I presented an icon to the chapel in CITI that is a print of a photograph I took some years ago of an icon I saw in Thessaloniki. It shows Christ holding his right hand in blessing, and in the other hand the Bible. Before him are the Bread and Wine of the Eucharist. It is an icon of the Christ as the Great High Priest, presiding at the Eucharist and proclaiming the Gospel, and is a reminder to ordinands that as priests we share our priesthood with Christ, and that we are ordained to ministry of both Word and Sacrament.

‘The Quill’ … sculpted in in bog oak that is 5,600 years old (Photograph: Patrick Comerford, 2017)

Later, the staff and students presented me with ‘The Quill’ from Celtic Roots Studio in Ballinahown Craft Village. This is a work in bog oak that is 5,600 years old and from Boora Bog in Co Offaly.

The Celtic Roots Studio, based in the craft village of Ballinahown, Co Westmeath, combines a workshop and gallery space with an interpretative centre and display of historic artefacts made from bogwood. This natural material was formed from trees that became engulfed in Irish bogs thousands of years ago and preserved in the low oxygen atmosphere of the peat.

Now, discarded bogwood is reclaimed by Celtic Roots Studio and slowly dried out over two years before it is carved and polished into contemporary sculpture and jewellery designed by Helen Conneely.

The artists of the Celtic Roots Studio use bog oak, yew and pine that are five millennia old.

Buried trees and forests are common and widespread in Irish bogs. In extensive areas of the west of Ireland entire forests of pine lie preserved underneath the blanket bog. In raised bogs, pine forest is part of the natural vegetation succession from lake to bog. The three important types of wood found preserved in bogs today are Scots pine, oak and yew, and they can be from 4,000 to 7,000 years old.

The Celtic Roots Studio sent samples of bog oak and bog yew to the Queen’s University Belfast to get the samples of wood carbon dated.

The scientists at the Radiocarbon Research Unit in QUB confirmed: ‘In providing dates along with sculptured wood, you can safely say, in the case of bog yew, that the date of the growth of the wood is between 2,000 and 2,200 BC and for the bog oak, the date of growth of the wood is between 3,300 and 3,600 BC.’

I return to Askeaton and the Diocese of Limerick this evening with memories that may not go back so far in time but that are treasured immensely.
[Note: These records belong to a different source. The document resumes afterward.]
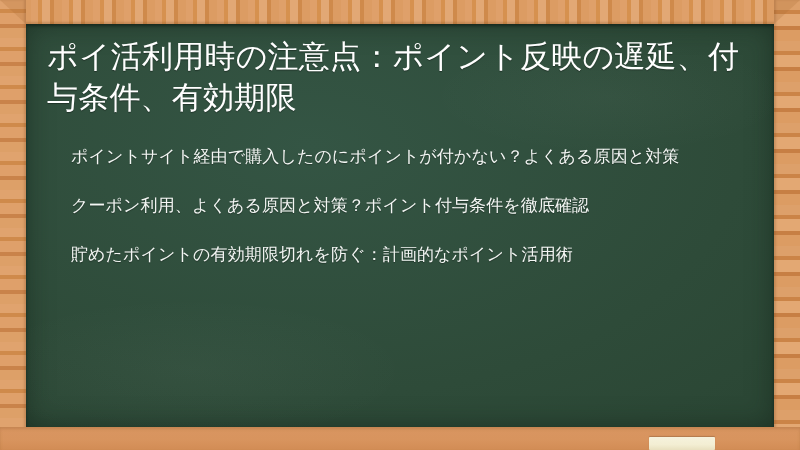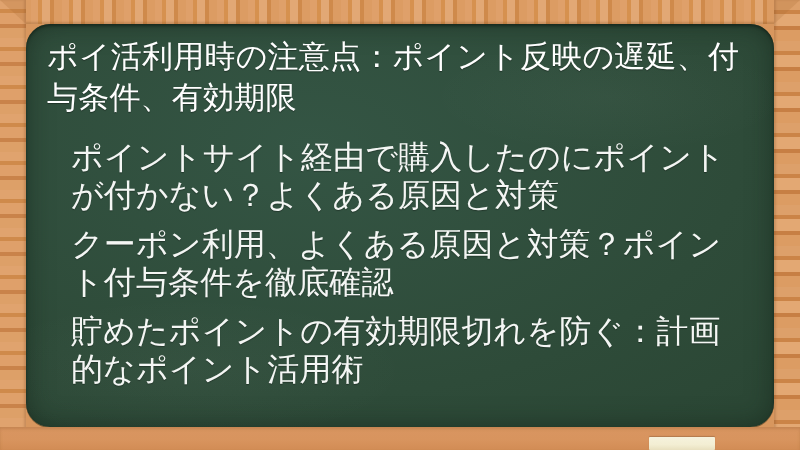--- a/index.html
+++ b/index.html
@@ -105,7 +105,6 @@
       inset 0 2px 3px rgba(10,20,14,0.55),
       0 1px 0 rgba(60,48,20,0.55);
     overflow: hidden;
-    border-radius: 24px;
   }
   
   .board::after {

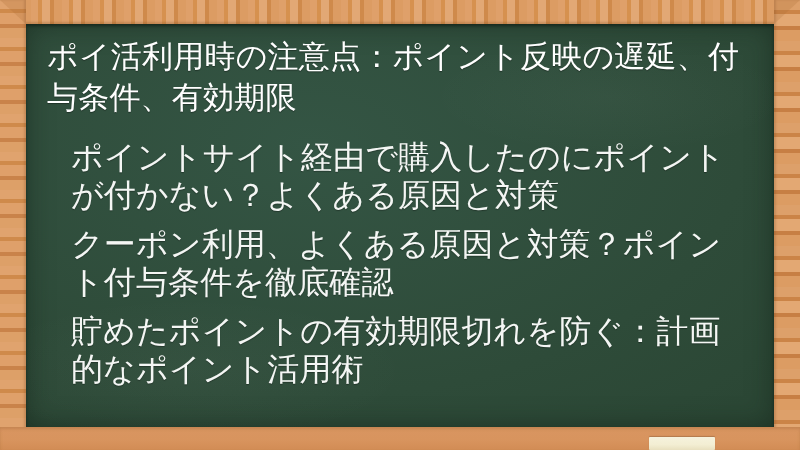--- a/index.html
+++ b/index.html
@@ -143,7 +143,7 @@
   }
   .list-item {
     color: #f4f6f4;
-    font-size: 32px;
+    font-size: 17px;
     line-height: 38px;
     font-weight: 400;
     letter-spacing: 0.1px;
Some of the other presents in my bag on the bus this evening include books, coffee and chocolate.

Tomorrow I try to put into practice some of what I have teaching about the ministry of Word and Sacrament over the past 15 years with a ‘ministry day’ in Glenstal Abbey for priests and readers from the Diocese of Limerick, Killlaloe and Ardfert, and who are being joined by colleagues from the Diocese of Tuam, Killala and Achonry.

Next weekend I celebrated the anniversaries of my ordination as Deacon on 25 June 2000 and Priest on 24 June 2001.